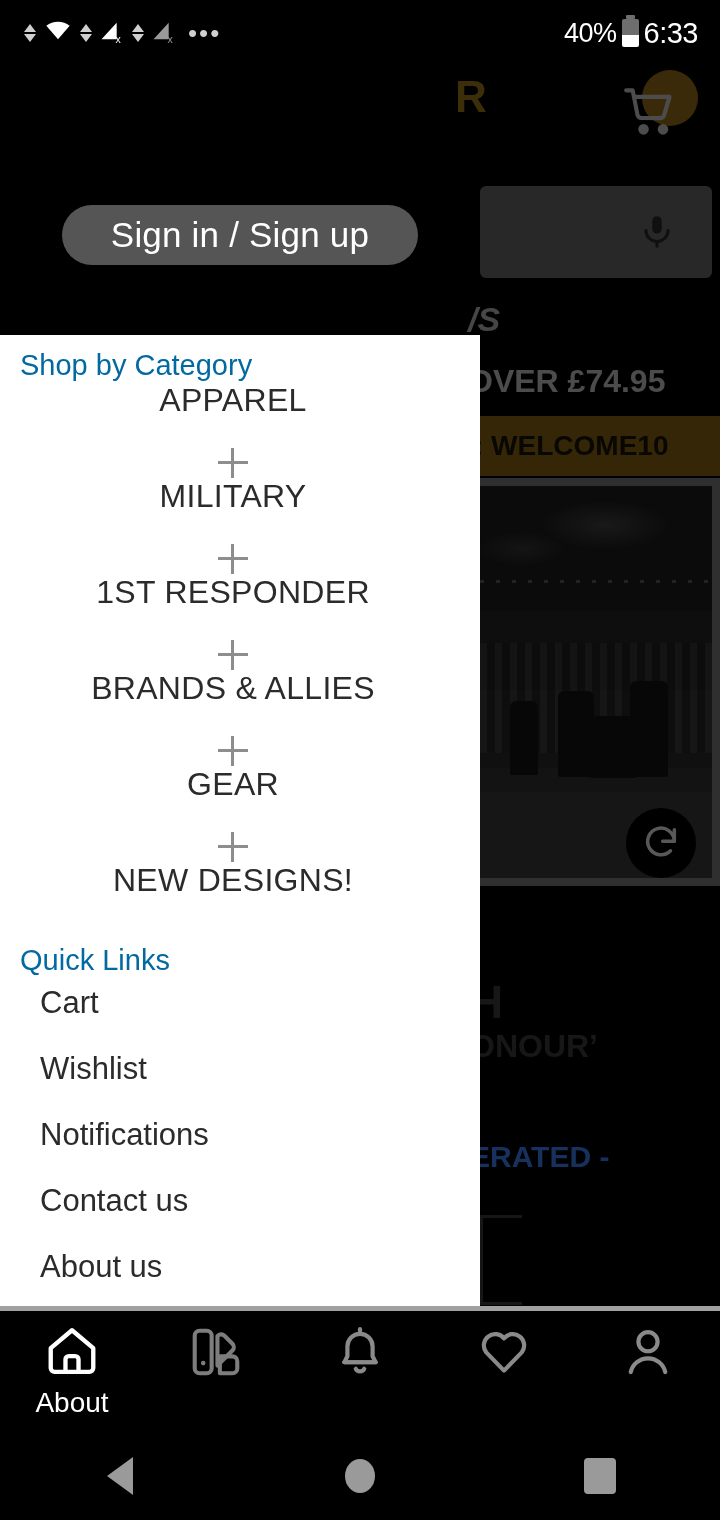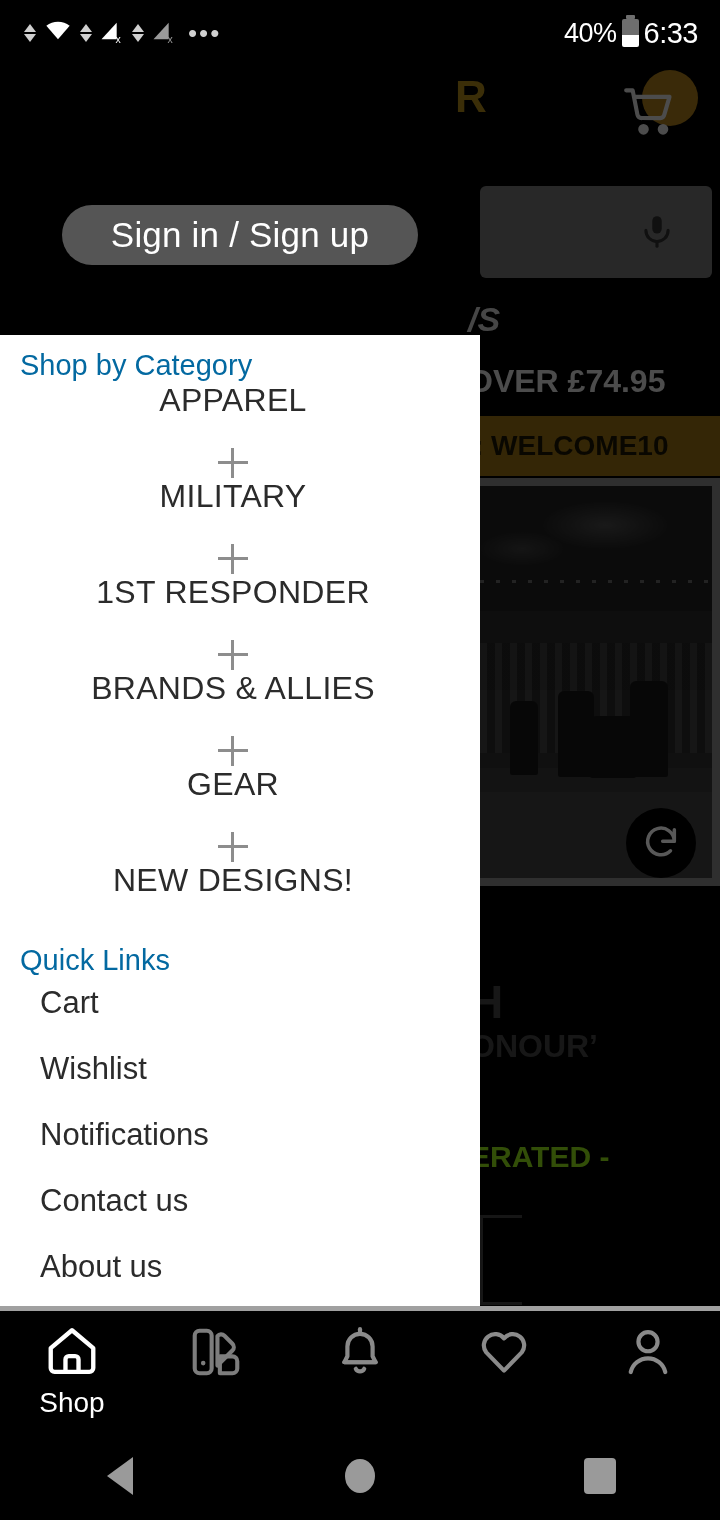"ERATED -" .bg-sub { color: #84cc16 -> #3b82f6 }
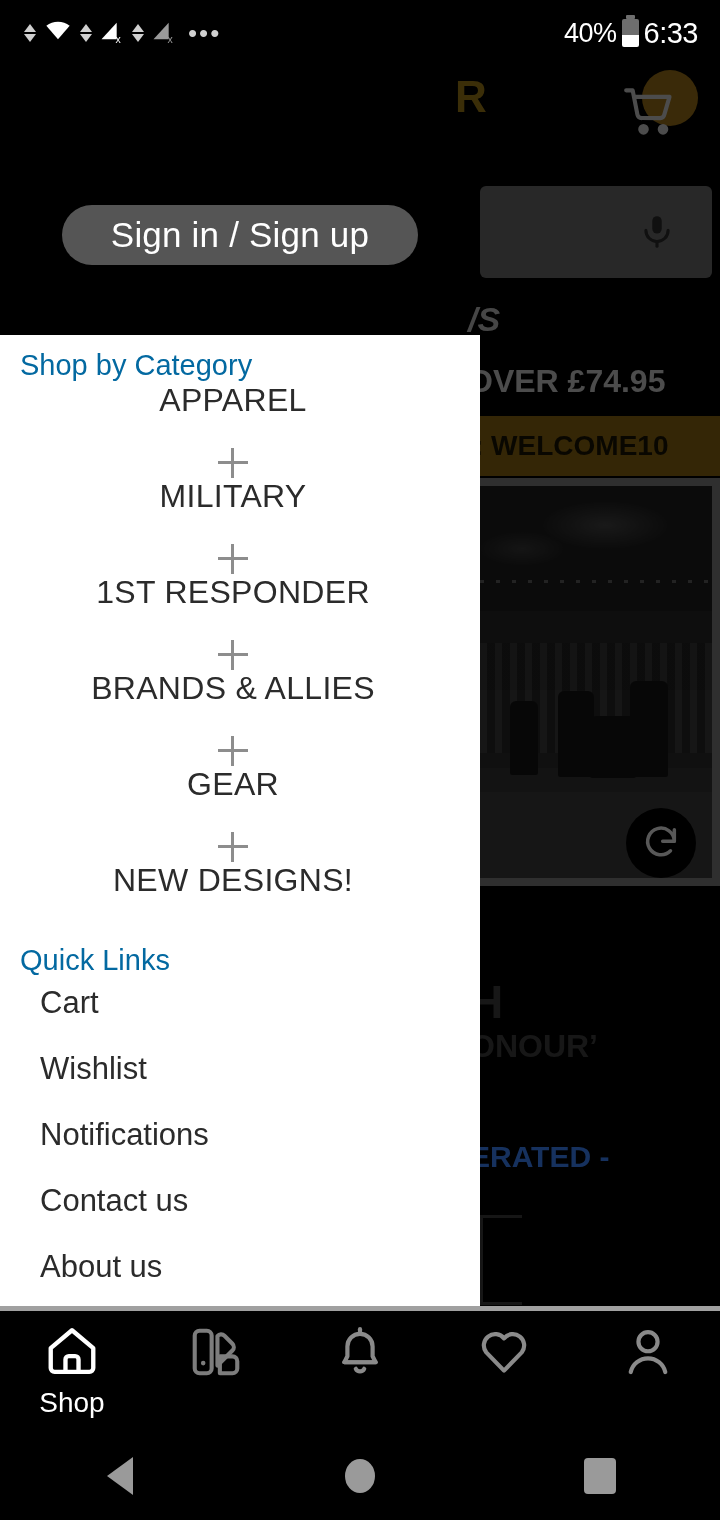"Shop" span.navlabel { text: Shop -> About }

* * *

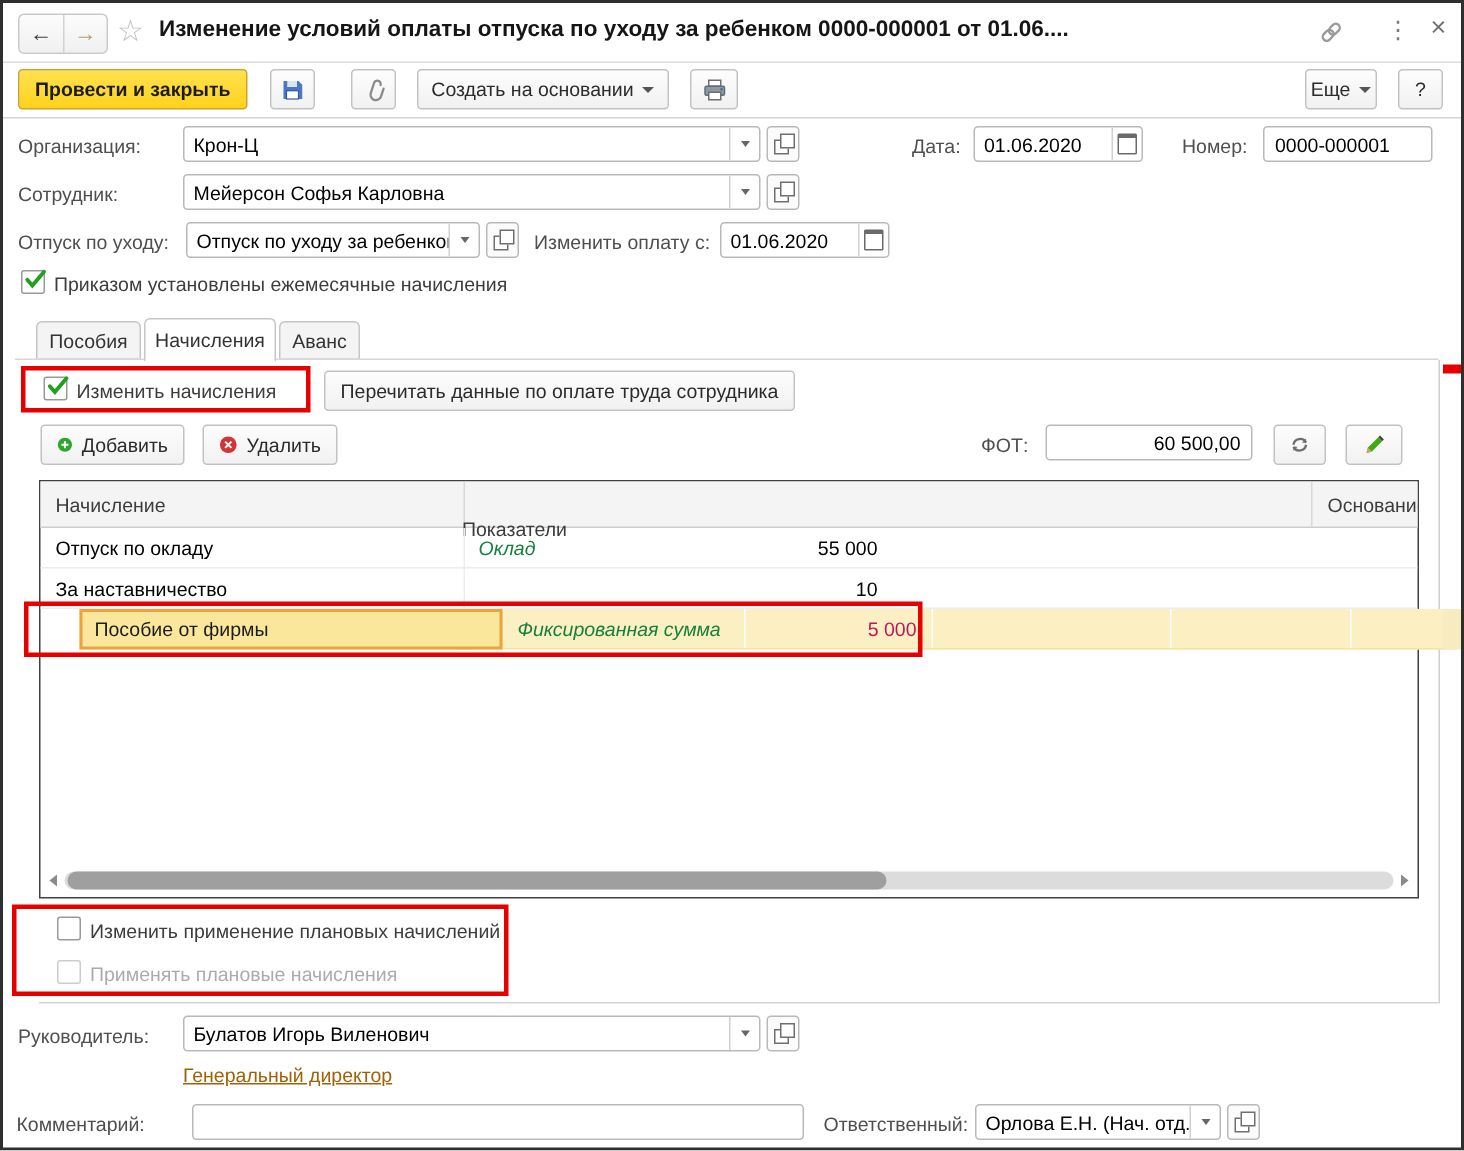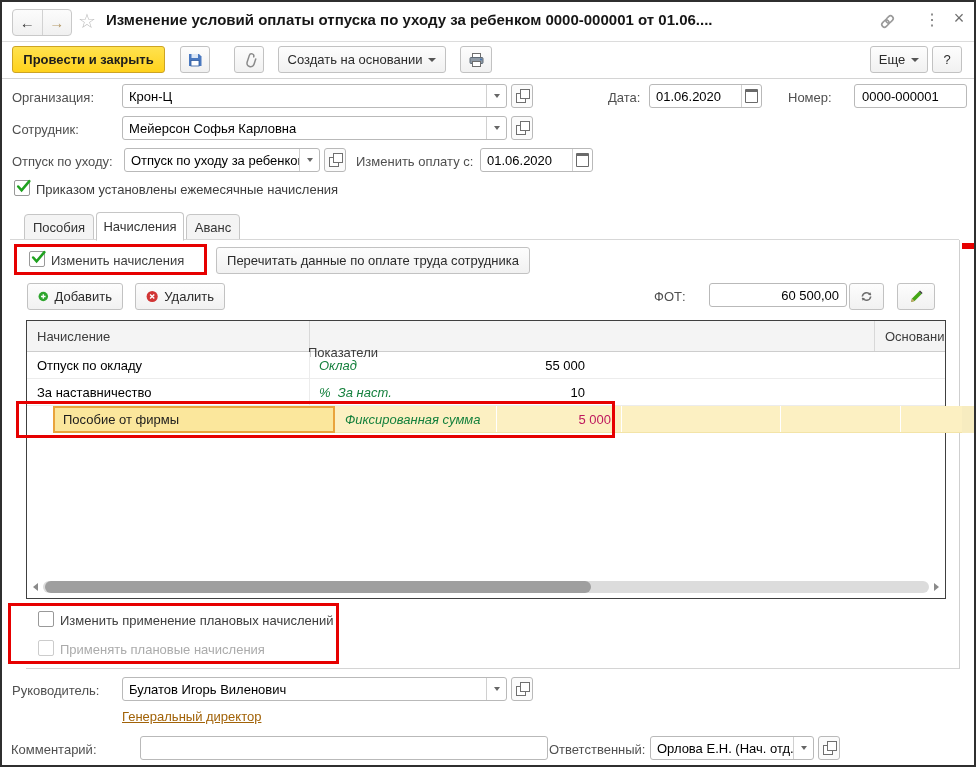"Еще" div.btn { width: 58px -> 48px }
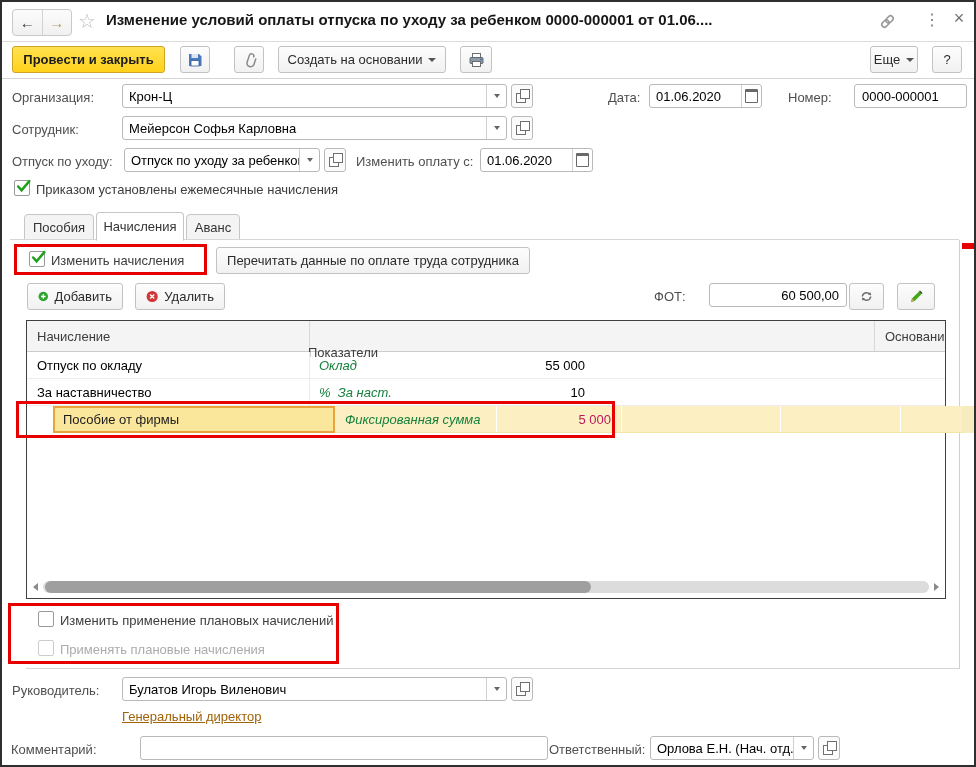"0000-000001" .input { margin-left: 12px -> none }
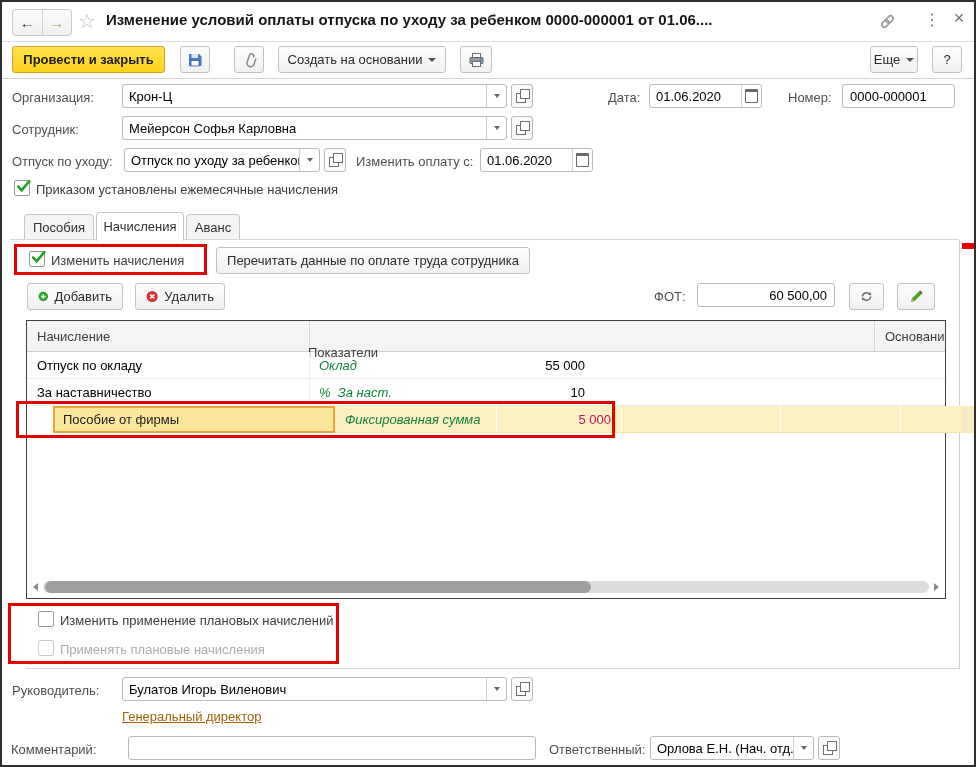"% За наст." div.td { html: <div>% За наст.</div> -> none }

* * *

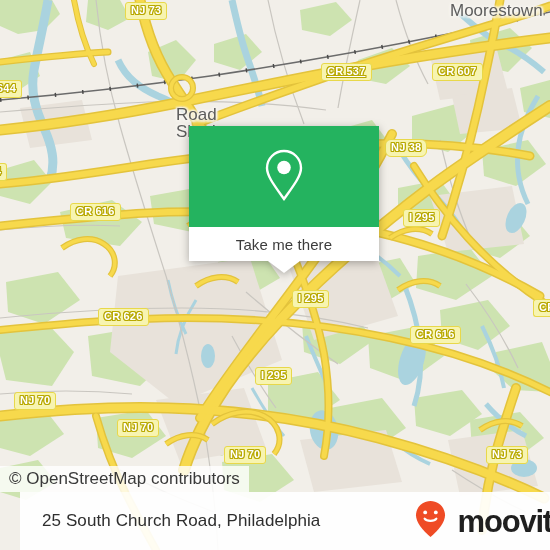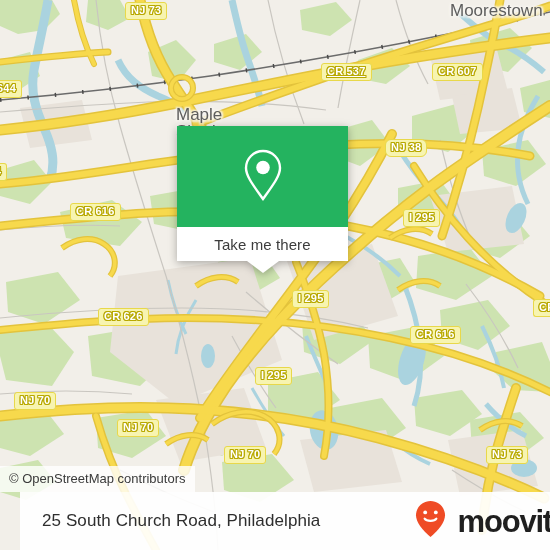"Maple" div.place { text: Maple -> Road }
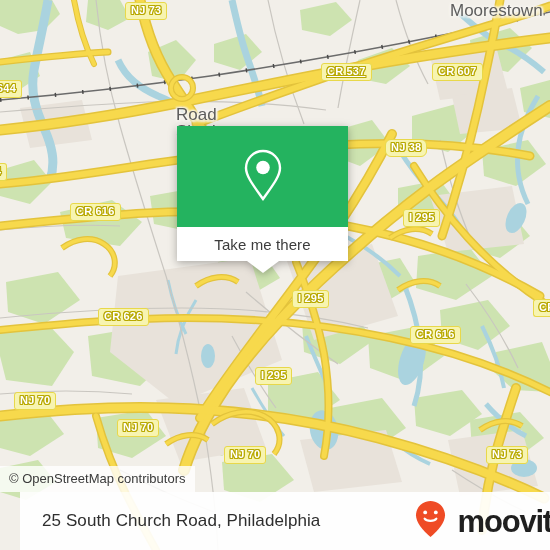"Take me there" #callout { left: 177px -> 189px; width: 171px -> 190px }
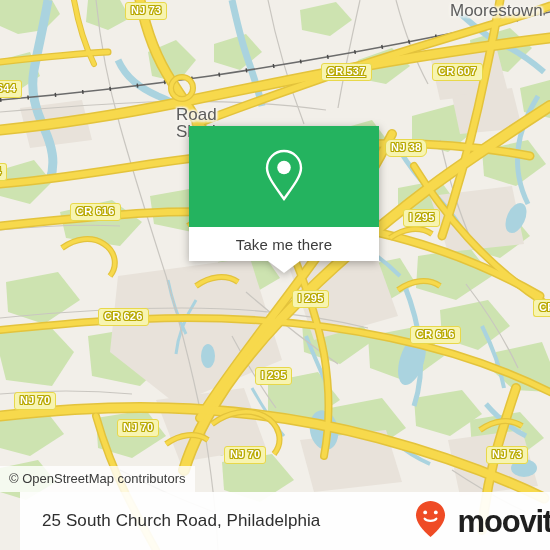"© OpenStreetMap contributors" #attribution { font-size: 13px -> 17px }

= What you are asked to do =
Starting at the line with "color: #84cc16 ->" and finishing at the line with "text: Shop ->", copy the material above exactly, both lines included. Nothing else goes in, and no pictures.

= Answer below =
"ERATED -" .bg-sub { color: #84cc16 -> #3b82f6 }
"Shop" span.navlabel { text: Shop -> About }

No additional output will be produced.